Le métabolisme énergétique aérobie : glucides ou lipides ?
8Alors que les plantes constituent l’essentiel de leurs réserves sous forme de glucides (amidon), les animaux eux constituent celles-ci sous forme de lipides. La sélection d’un stockage énergétique sous forme lipidique chez les animaux est probablement le fait d’un avantage considérable en termes de masse, facteur important dans la gestion des contraintes imposées par les mouvements.
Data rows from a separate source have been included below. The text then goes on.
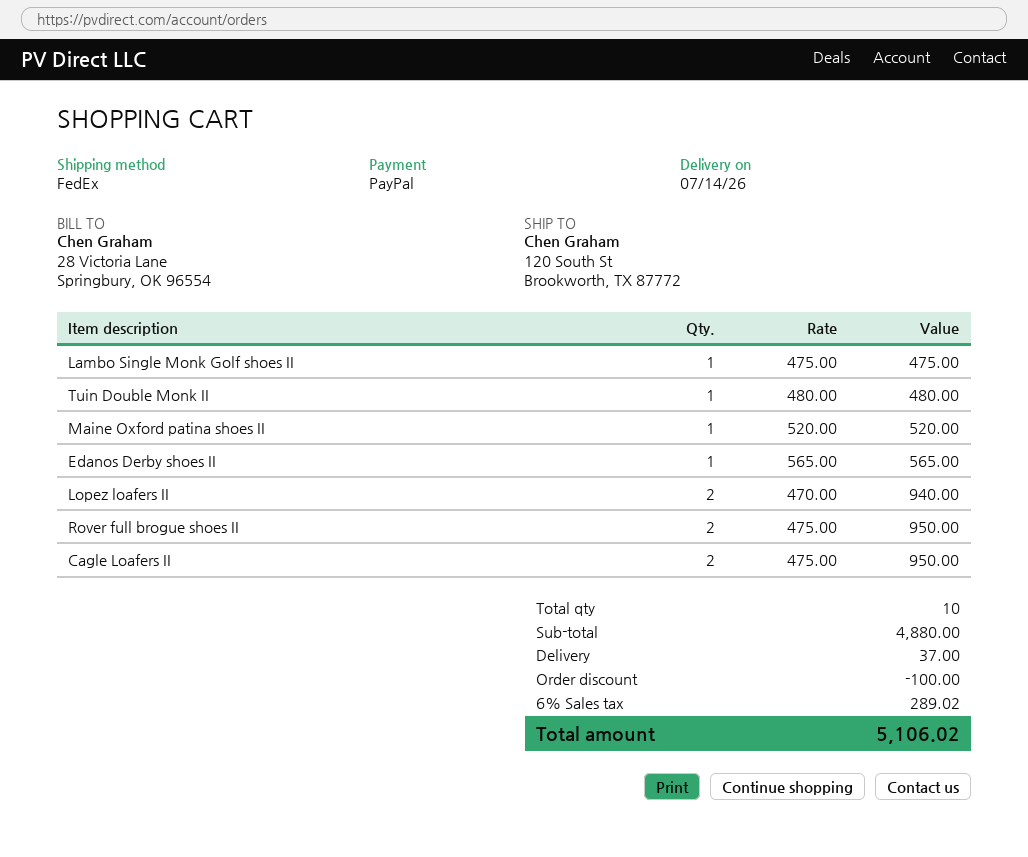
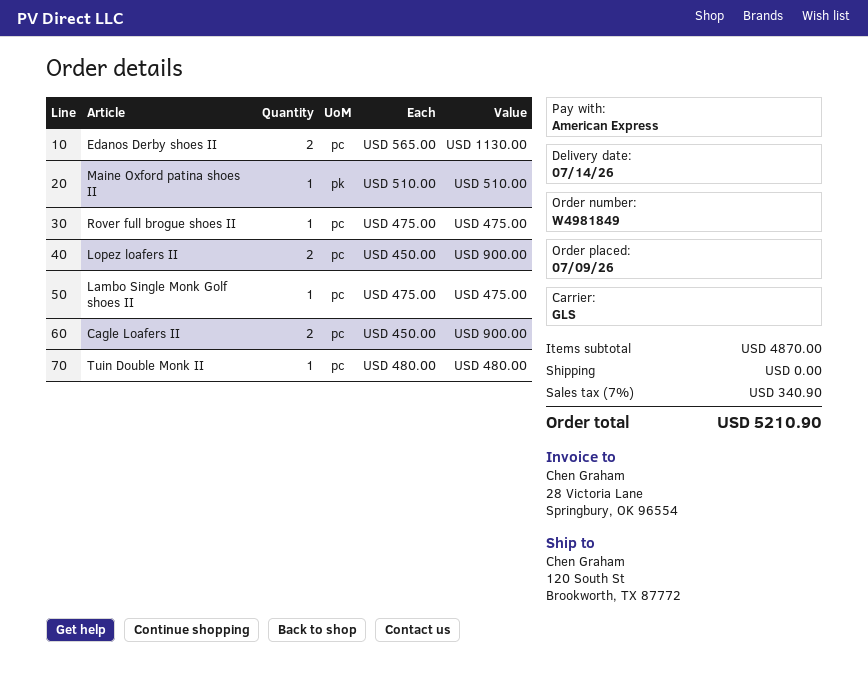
payment method: PayPal -> American Express
shipping method: FedEx -> GLS
Maine Oxford patina shoes II: 1 x 520.00 = 520.00 -> 1 x 510.00 = 510.00
Edanos Derby shoes II: 1 x 565.00 = 565.00 -> 2 x 565.00 = 1130.00
Lopez loafers II: 2 x 470.00 = 940.00 -> 2 x 450.00 = 900.00
Rover full brogue shoes II: 2 x 475.00 = 950.00 -> 1 x 475.00 = 475.00
Cagle Loafers II: 2 x 475.00 = 950.00 -> 2 x 450.00 = 900.00
subtotal: 4880.00 -> 4870.00
discount: 100.00 -> none
shipping: 37.00 -> 0.00
tax: 6% = 289.02 -> 7% = 340.90
total: 5106.02 -> 5210.90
En effet, les lipides contiennent davantage d’énergie que les glucides puisque 1 g de lipide libère environ 9 kcal, tandis que 1 g de glucide n’en libère que la moitié, c’est-à-dire environ 4 kcal. De plus, le stockage de glucides s’accompagne d’un stockage d’eau proportionnel pour répondre aux contraintes osmolaires, alors que le stockage des lipides est strictement dépourvu d’eau du fait de leur nature hydrophobe. Ainsi, au total et à masse équivalente, la quantité d’énergie stockée dans 1 g de glycogène est beaucoup moins importante que celle stockée dans 1 g de graisse, d’où l’avantage évident en termes de gestion de la masse corporelle. De fait, le stockage lipidique est largement privilégié en valeur absolue chez l’homme puisqu’un sujet en bonne santé de 70 kg possède environ 100 000 kcal dans sa masse lipidique, alors qu’il ne contient que 700 kcal environ comme réserve glucidique (glycogène) (fig. 2).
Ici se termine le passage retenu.